Он торопился поскорей покинуть их всех — Миллеран, Эмиля, Габриэлу, Мари… Он устал. Он сделал все, что мог, и хотел покоя. Если бы это было возможно, он попросил бы их надеть на него чистое белье и уложить в постель, закрыть ставни от тумана на улице, погасить всюду свет, кроме бледного маленького ночника…
И тогда, укрывшись одеялом до подбородка, сосредоточившись в полной тишине, в одиночестве, где спутником ему будет лишь его слабеющий пульс, он уйдет медленно, без сожалений, но немного печальный и, освободившись наконец от стыда и гордости, быстро покончит все земные счеты.
— Я прошу у вас прощения…
У кого? Это не имело значения, как он понял. Можно не называть имен.
— Я старался делать, что мог, со всей энергией, отпущенной человеку, и со всеми слабостями, ему присущими…

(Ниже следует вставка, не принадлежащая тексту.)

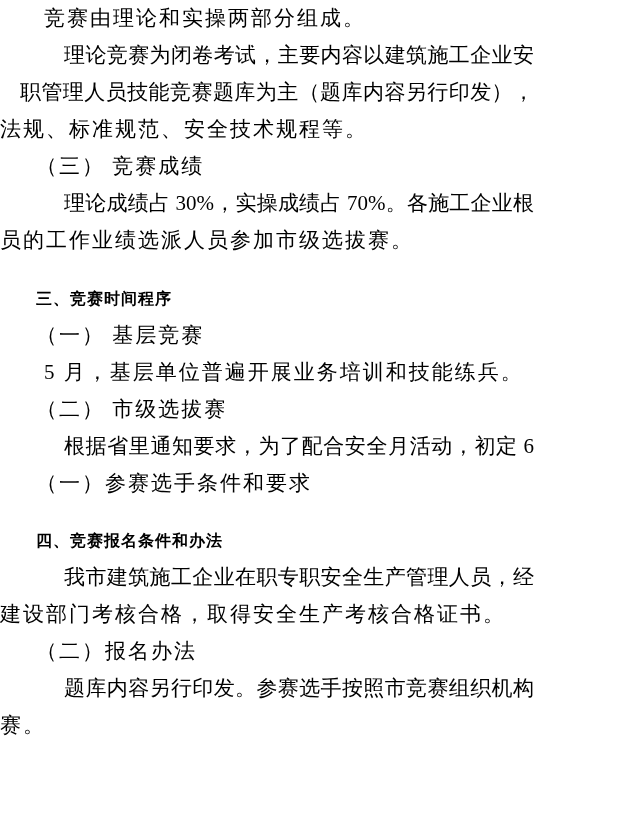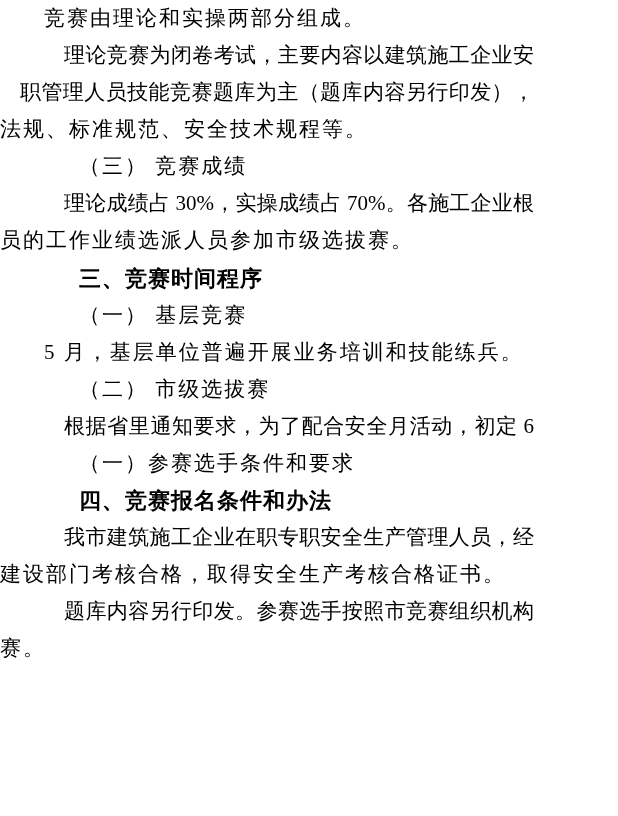--- a/index.html
+++ b/index.html
@@ -43,7 +43,6 @@
   }
   .line.h1.indent, .line.h2.indent {
     text-indent: 36px;
-    padding-left: 43px;
   }
   .line.justify {
     letter-spacing: 0;

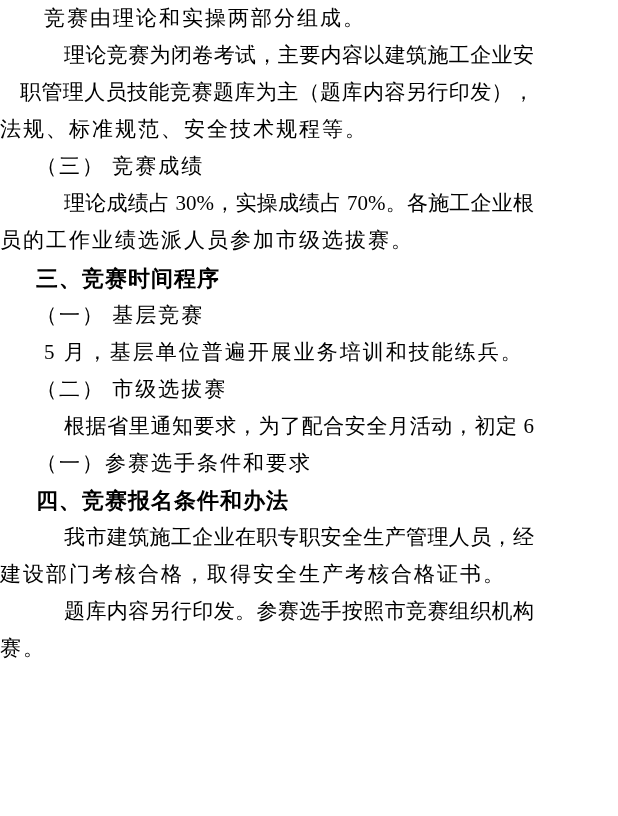--- a/index.html
+++ b/index.html
@@ -35,8 +35,9 @@
   .line.h1 {
     font-family: "DejaVu Sans", "Liberation Sans", sans-serif;
     font-weight: bold;
-    font-size: 22px;
+    font-size: 16px;
     letter-spacing: 1px;
+    margin-top: 20px;
   }
   .line.indent {
     text-indent: 44px;

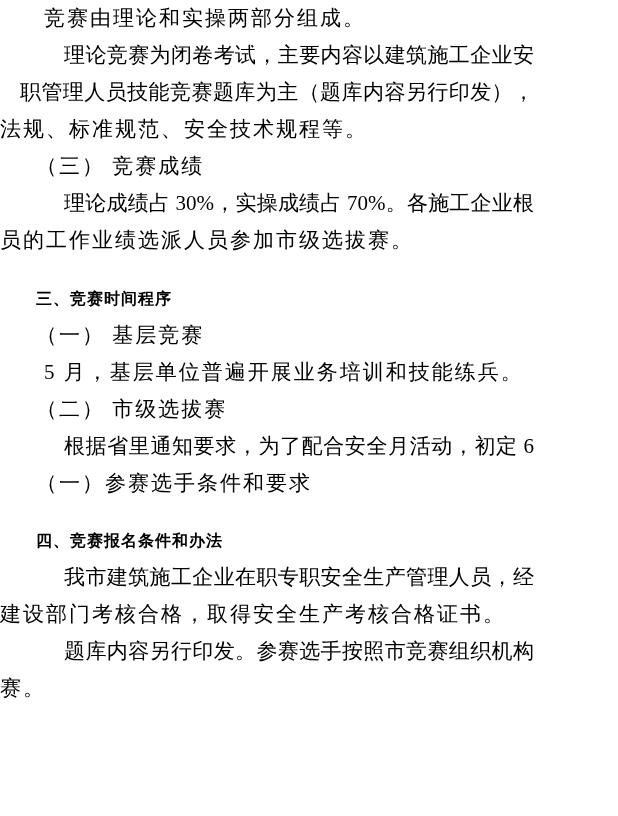--- a/index.html
+++ b/index.html
@@ -74,6 +74,7 @@
     <div class="line h1 indent">四、竞赛报名条件和办法</div>
     <div class="line body indent justify">我市建筑施工企业在职专职安全生产管理人员，经住房城乡</div>
     <div class="line body">建设部门考核合格，取得安全生产考核合格证书。</div>
+    <div class="line h2 indent">（二）报名办法</div>
     <div class="line body indent justify">题库内容另行印发。参赛选手按照市竞赛组织机构要求报名，</div>
     <div class="line body">赛。</div>
   </div>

Увидит ли он вокруг себя внимательные лица Ксавье Малата, Филиппа Шаламона, своего отца и многих других, в том числе Эвелины Аршамбо, Марты, начальника станции и маленькой девочки с букетом цветов?
— Я сознаю, в моих поступках было мало хорошего…

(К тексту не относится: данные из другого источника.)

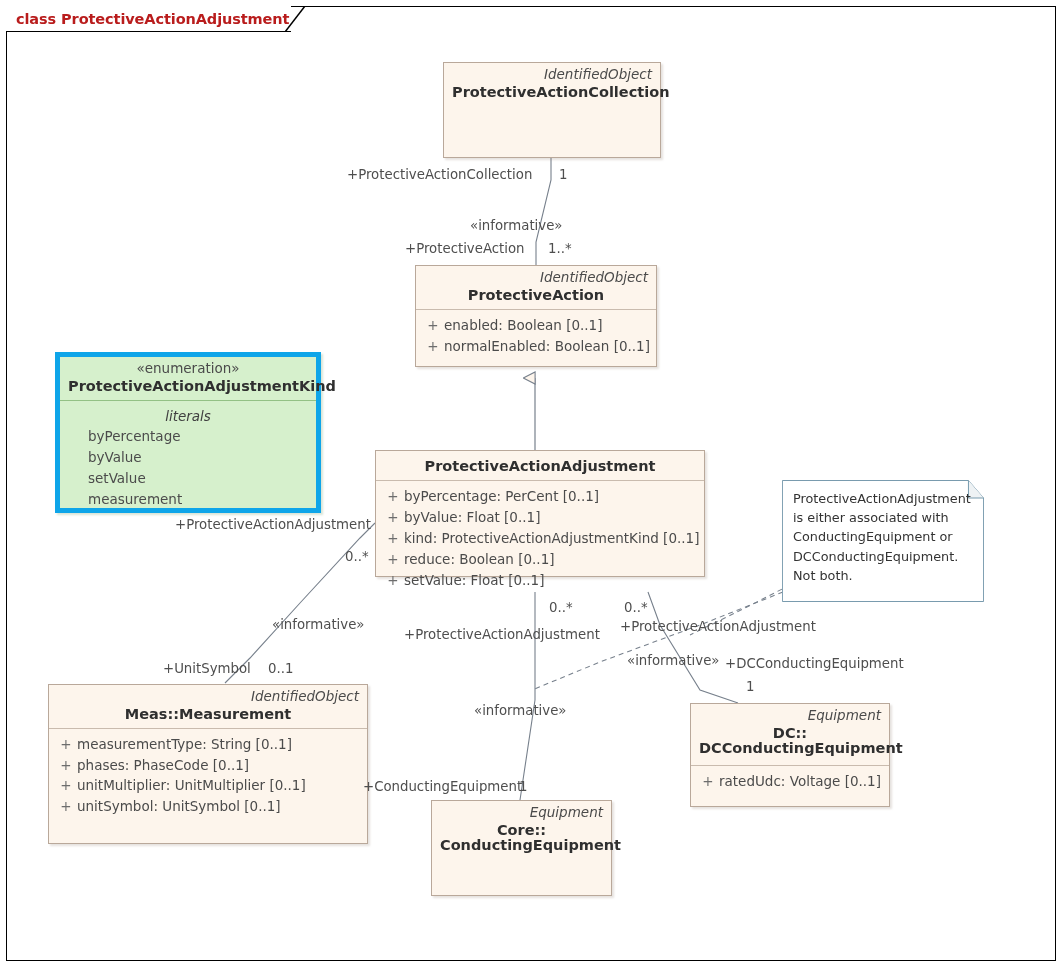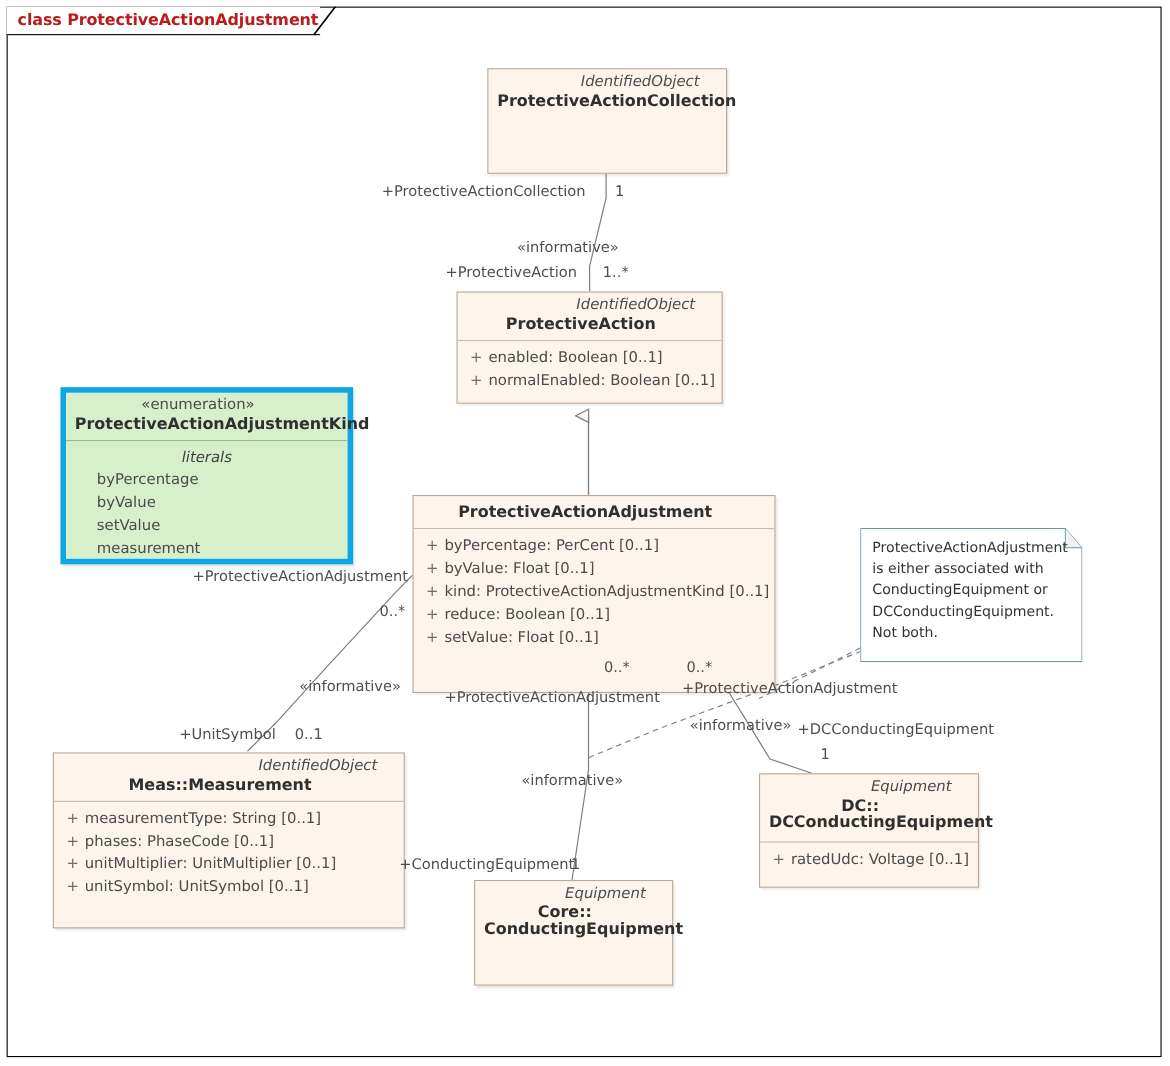--- a/index.html
+++ b/index.html
@@ -81,7 +81,7 @@
     box-shadow: 2px 2px 2px rgba(130,165,120,0.30);
   }
   .cls-header {
-    padding: 4px 24px 5px 8px;
+    padding: 4px 8px 5px 8px;
     text-align: center;
   }
   .cls-stereo {

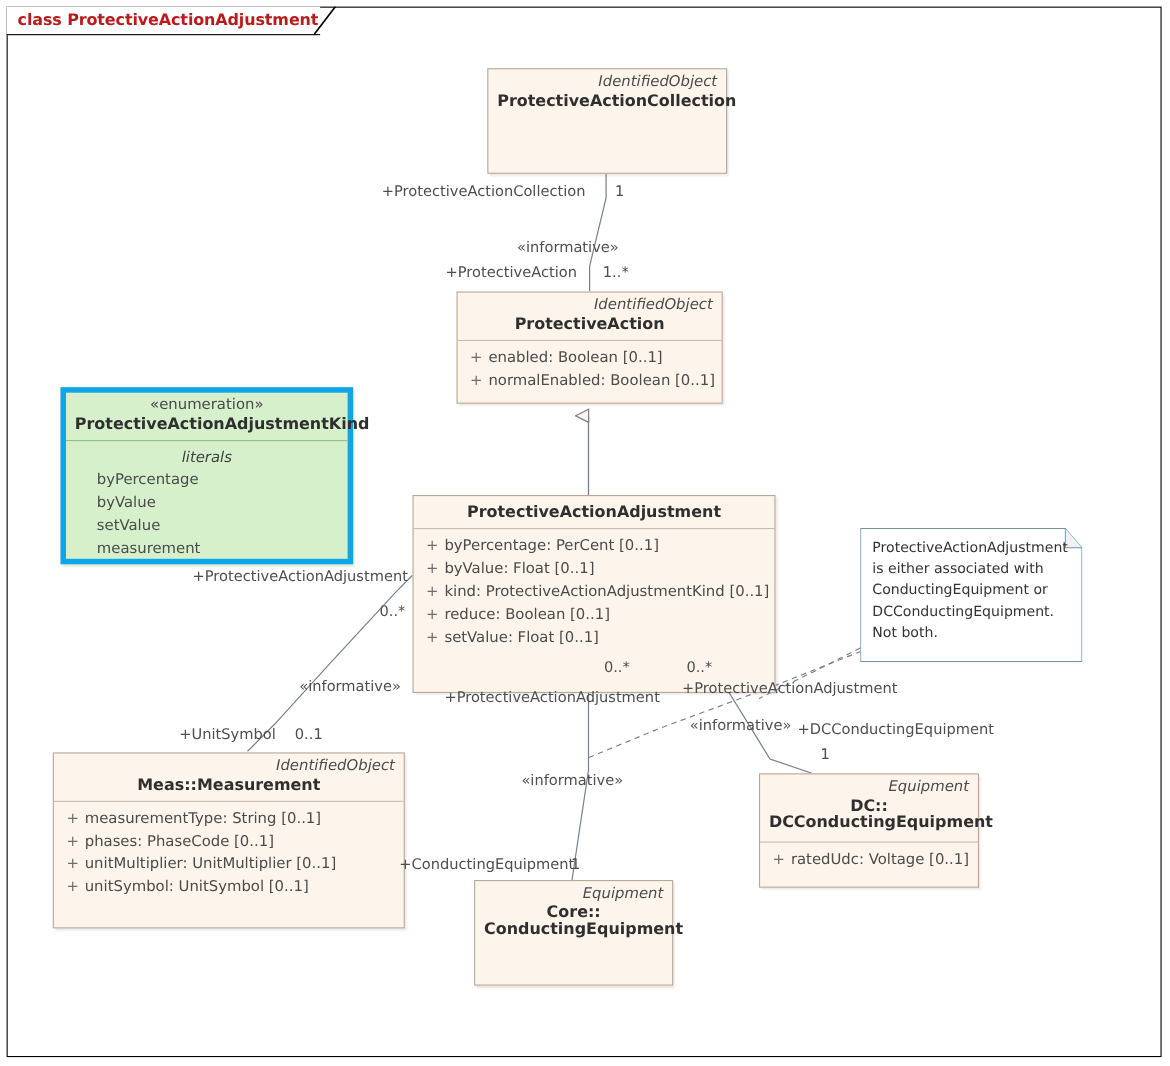--- a/index.html
+++ b/index.html
@@ -249,7 +249,7 @@
     </div>
   </div>
 
-  <div class="uml-class" style="left:375px; top:450px; width:330px; height:180px;">
+  <div class="uml-class" style="left:375px; top:450px; width:330px; height:127px;">
     <div class="cls-header">
       <div class="cls-name" style="margin-top:3px;">ProtectiveActionAdjustment</div>
     </div>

Они не поощряли его, не стремились ему помочь. Но он не нуждался в этом. Он был один. Все остальные являлись всего лишь свидетелями, и он понял наконец, что свидетели не имеют права становиться судьями. И он также. Вообще никто.
— Простите…
Ни звука, тишина, лишь кровь толчками еще текла по артериям да потрескивали поленья за дверью.
Он встретит смерть с открытыми глазами.
VIII
— Будьте так добры, мадам Бланш, пойдите на кухню и подождите, пока я вас не позову. У меня кой-какие дела с Миллеран. Обещаю вам, что долго не задержусь и волноваться не буду.
Гаффе согласился на отсрочку, сделал ему укол, тонизирующий сердце, и заявил, что вернется около семи часов вечера.
— Говоря откровенно, — сказал молодой доктор, — ведь вы просили меня ничего от вас не скрывать, — у вас легкие хрипы в бронхах. Однако это меня не беспокоит, так как температура и пульс у вас нормальные, следовательно, никакого воспалительного процесса нет…
Его непривычная кротость тревожила их, но чем мог он их успокоить? Как бы ни вел он себя, они все равно будут взволнованно переглядываться. Он и они больше не понимали друг друга — вернее, он их еще понимал, но они были уже неспособны следовать за ним.
— Пойдемте со мной, Миллеран. Давайте займемся генеральной уборкой.
Сбитая с толку, она пошла за ним. Он не сразу нагнулся к нижней полке, где стояли «Приключения короля Позоля»; сначала он взял третий том Видаль-Лаблаша, в котором был спрятан уничтожающий документ против одного бывшего и, безусловно, будущего министра.
Он вынул документ, поставил книгу на место, взял другую книгу, затем третью и из каждой вынул либо письмо, либо обрывок измятой бумаги.
— Почему вы бледнеете, Миллеран? Можно подумать, вы вот-вот упадете в обморок.
Он не смотрел на нее. Но был убежден, что не ошибается. Наконец, нагнувшись к тому Пьера Луиса, он сказал ровным голосом, без упрека, без гнева:
— Вы давно знаете об этом, не правда ли?
Когда он, выпрямившись, добавил к бумагам, которые держал в руках, исповедь Шаламона, Миллеран вдруг зарыдала, сделала несколько шагов к двери, будто хотела убежать, скрыться в ночи, остановилась, бросилась к его ногам, пытаясь поймать его руку:
— Простите, господин Президент… Я не хотела… клянусь…
К нему мгновенно вернулся резкий, повелительный тон, он не выносил слез и драматических сцен, так же как не терпел проявлений грубости или глупости. Он не мог допустить, чтобы женщина ползала перед ним на коленях и целовала ему руку, обливаясь слезами.
Он приказал:
— Встаньте!
И прибавил уже менее сурово:
— Спокойно, Миллеран… Расстраиваться не из-за чего…
— Уверяю вас, господин Президент, я…
— Вы делали то, что вам поручали делать. Что ж, прекрасно. Кто?
Он хотел, чтобы она поскорей успокоилась, и, чтобы помочь ей, даже легонько потрепал ее по плечу совершенно не свойственным ему жестом.